→ **WORK TASK**: What you return must match the data below exactly, minus any pictures.

→ **DATA**:
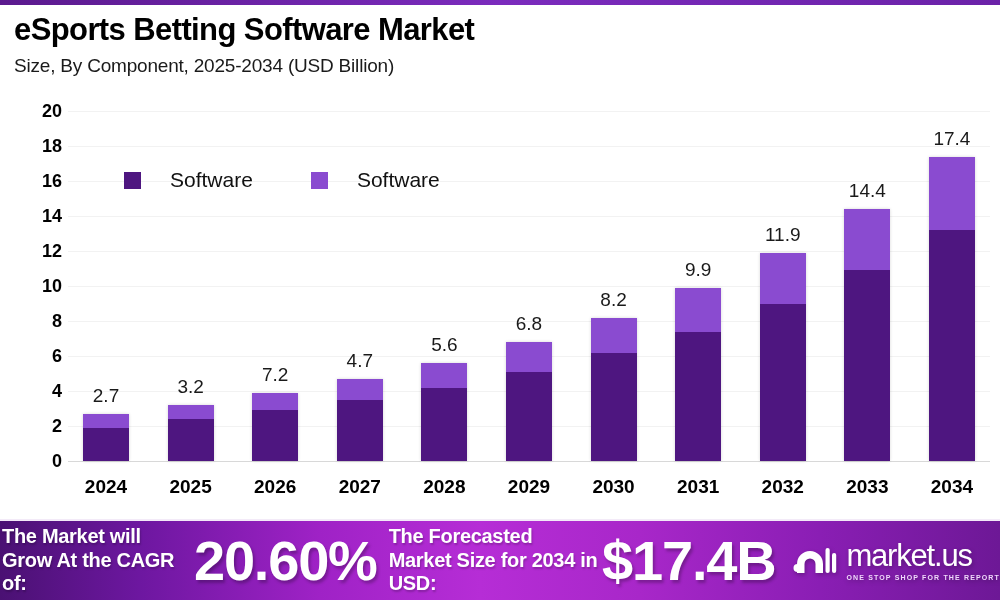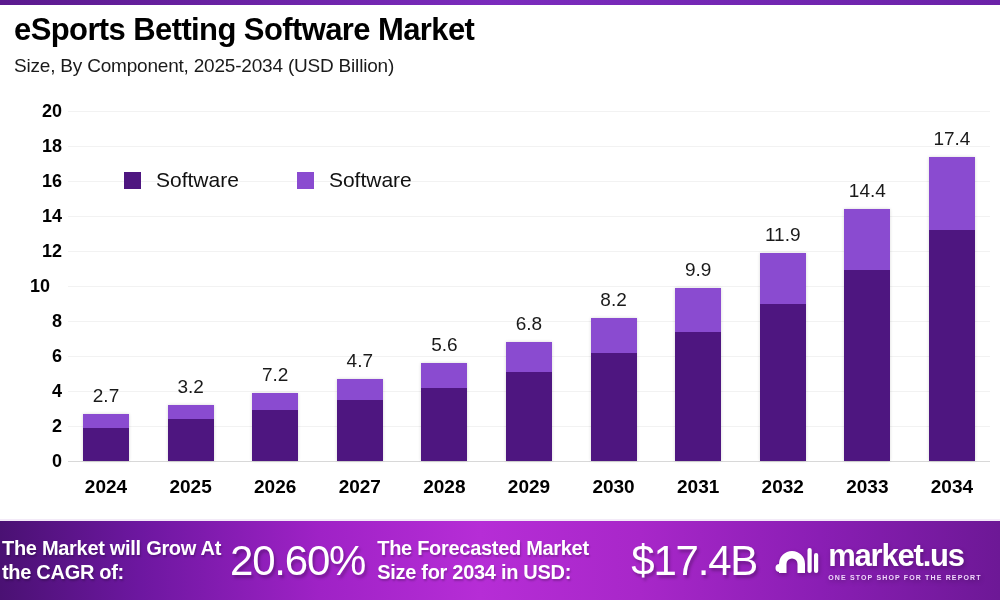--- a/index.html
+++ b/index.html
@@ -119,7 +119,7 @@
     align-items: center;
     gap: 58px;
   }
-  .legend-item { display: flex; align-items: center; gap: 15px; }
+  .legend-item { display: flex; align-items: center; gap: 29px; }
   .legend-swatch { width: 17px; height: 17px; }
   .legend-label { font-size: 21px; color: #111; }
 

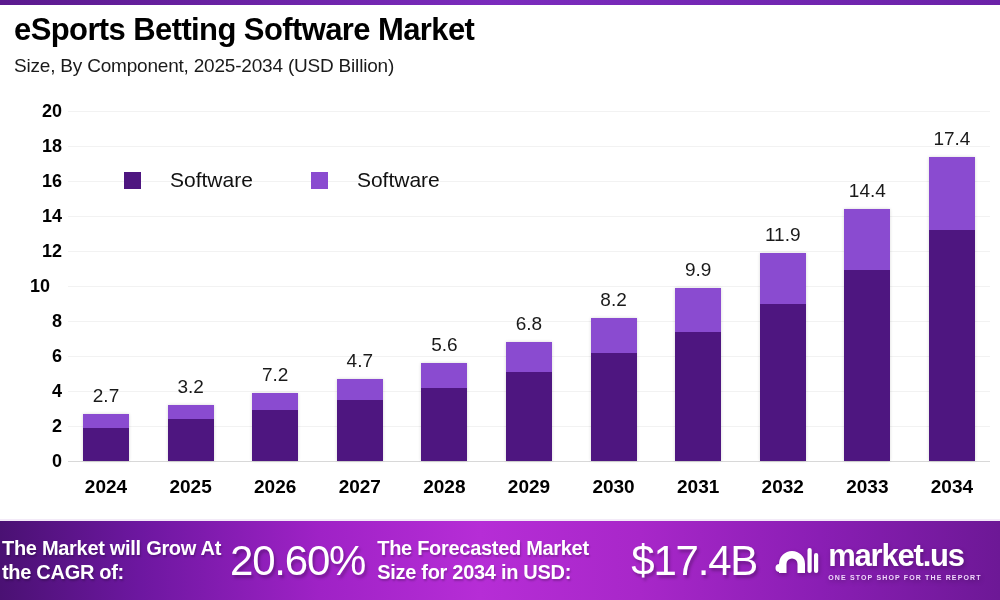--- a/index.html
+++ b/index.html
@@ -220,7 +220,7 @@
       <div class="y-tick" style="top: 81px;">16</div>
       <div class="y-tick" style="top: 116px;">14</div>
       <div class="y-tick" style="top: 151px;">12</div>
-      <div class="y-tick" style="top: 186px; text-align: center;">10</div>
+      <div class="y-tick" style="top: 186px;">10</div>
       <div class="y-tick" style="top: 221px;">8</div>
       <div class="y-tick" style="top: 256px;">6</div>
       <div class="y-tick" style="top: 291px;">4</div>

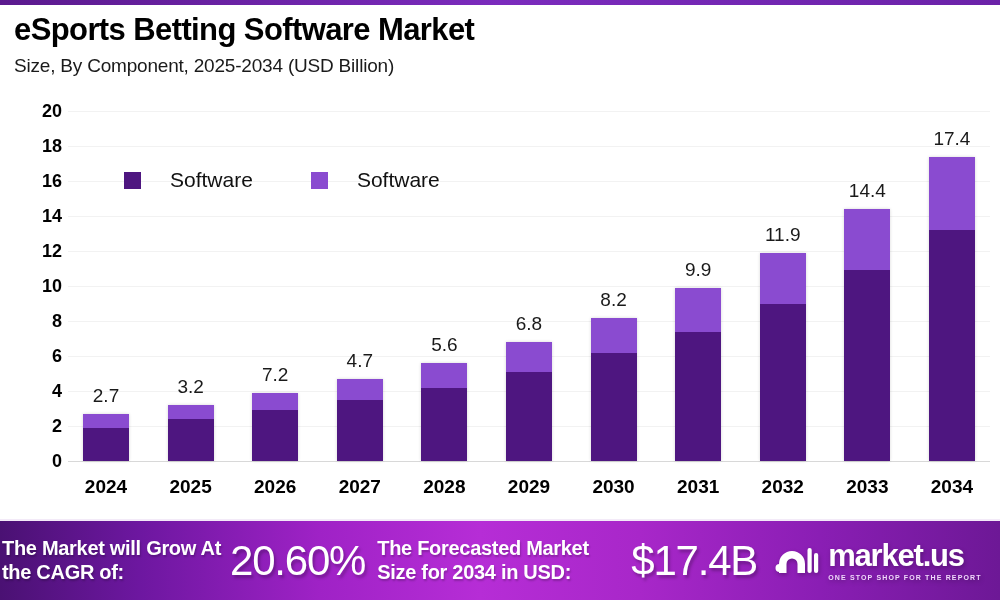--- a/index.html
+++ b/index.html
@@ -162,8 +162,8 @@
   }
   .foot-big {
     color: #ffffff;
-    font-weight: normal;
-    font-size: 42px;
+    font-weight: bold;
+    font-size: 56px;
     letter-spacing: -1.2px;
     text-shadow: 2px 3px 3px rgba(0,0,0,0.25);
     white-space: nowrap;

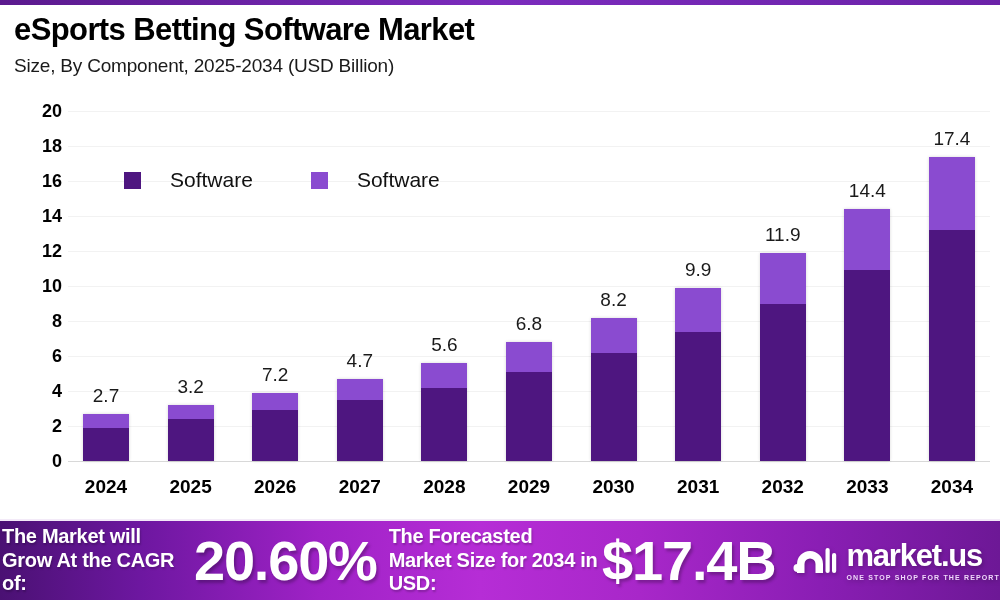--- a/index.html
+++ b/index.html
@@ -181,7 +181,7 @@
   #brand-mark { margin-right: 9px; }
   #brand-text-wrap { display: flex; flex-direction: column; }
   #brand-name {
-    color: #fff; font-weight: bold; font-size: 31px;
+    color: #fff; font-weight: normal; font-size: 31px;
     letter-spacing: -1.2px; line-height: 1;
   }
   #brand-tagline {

→ **YOUR RESPONSE**:
--- a/index.html
+++ b/index.html
@@ -119,7 +119,7 @@
     align-items: center;
     gap: 58px;
   }
-  .legend-item { display: flex; align-items: center; gap: 15px; }
+  .legend-item { display: flex; align-items: center; gap: 29px; }
   .legend-swatch { width: 17px; height: 17px; }
   .legend-label { font-size: 21px; color: #111; }
 

--- a/index.html
+++ b/index.html
@@ -220,7 +220,7 @@
       <div class="y-tick" style="top: 81px;">16</div>
       <div class="y-tick" style="top: 116px;">14</div>
       <div class="y-tick" style="top: 151px;">12</div>
-      <div class="y-tick" style="top: 186px; text-align: center;">10</div>
+      <div class="y-tick" style="top: 186px;">10</div>
       <div class="y-tick" style="top: 221px;">8</div>
       <div class="y-tick" style="top: 256px;">6</div>
       <div class="y-tick" style="top: 291px;">4</div>

--- a/index.html
+++ b/index.html
@@ -162,8 +162,8 @@
   }
   .foot-big {
     color: #ffffff;
-    font-weight: normal;
-    font-size: 42px;
+    font-weight: bold;
+    font-size: 56px;
     letter-spacing: -1.2px;
     text-shadow: 2px 3px 3px rgba(0,0,0,0.25);
     white-space: nowrap;

--- a/index.html
+++ b/index.html
@@ -181,7 +181,7 @@
   #brand-mark { margin-right: 9px; }
   #brand-text-wrap { display: flex; flex-direction: column; }
   #brand-name {
-    color: #fff; font-weight: bold; font-size: 31px;
+    color: #fff; font-weight: normal; font-size: 31px;
     letter-spacing: -1.2px; line-height: 1;
   }
   #brand-tagline {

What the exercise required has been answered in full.